Originality & Concept Execution
This deathwish gig angle twists the “unhinged” merc premise fresh, leaning into self-harm jobs that bite way harder than standard chaos. The F-train clown prophecy executes huge stakes gold, proving itself real before dropping that 271-death hero hook without a whiff of cheese. Farm dairy puns deliver on the wild “dangerous” promise with absurd flair. Regen tropes echo old hat a bit, but that end tease slays enough to forgive.
Positives
That cow slaughter sequence stands tallest here, exploding with pun-drenched chaos where Deadpool’s “steak-out” cracks sync perfectly with gore-splattered art and rocket pacing that devours your dollar in one visceral, page-turning rush you can’t fake. Then those prophecy papers drop like magic, proving themselves real with spot-on predictions before hooking the hero pivot so clean and original it feels like a genius twist straight from the unhinged promise on the cover. Blind Al’s rants add this witty, consistent layer too, cutting through Wade’s gloom with gruff love that grounds the madness and makes the whole mess hit deeper, way better than your standard sidekick nag.
Negatives
Those endless pain narration loops choke the rooftop scenes hard, stacking boxes that bloat the structure like leftover silage and drag pacing into a mopey funk nobody signed up for in a Deadpool book. Thug fodder and regen cycles spin so stale they feel like week-old farm slop, missing any fresh stakes to make the violence pop beyond recycled tropes we have seen a million times. And the kid-dad tearjerker shoves raw emotion in abruptly, jarring the quip rhythm and motivation flow right when the issue needs smooth chaos, not forced heart-tugs.

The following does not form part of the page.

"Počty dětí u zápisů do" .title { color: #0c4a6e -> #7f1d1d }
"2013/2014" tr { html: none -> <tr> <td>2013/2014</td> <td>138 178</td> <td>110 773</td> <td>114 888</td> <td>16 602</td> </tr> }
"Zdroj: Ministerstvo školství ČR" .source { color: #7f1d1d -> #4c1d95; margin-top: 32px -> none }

About The Reviewer: Gabriel Hernandez is the Publisher & EIC of ComicalOpinions.com, a comics review site dedicated to indie, small, and mid-sized publishers.Follow @ComicalOpinions on YouTube, Facebook, Instagram, and Twitter
The Scorecard
Writing Quality (Clarity & Pacing): [3/4]
Art Quality (Execution & Synergy): [3/4]
Value (Originality & Entertainment): [1/2]
Final Verdict
Wade Wilson: Deadpool #1‘s bloody pun rush through that farm meat-grinder and the clown doom tease deliver real kicks worth your time if twisted Wade pain is what you’re looking for. Trope mud and mopey dumps stall the full glory potential of the issue, keeping it from true shelf-queen status in a crowded pull list. Grab it if Deadpool’s dark spiral grabs you by the throat; otherwise, it idles comfy on the pass pile without breaking your bank.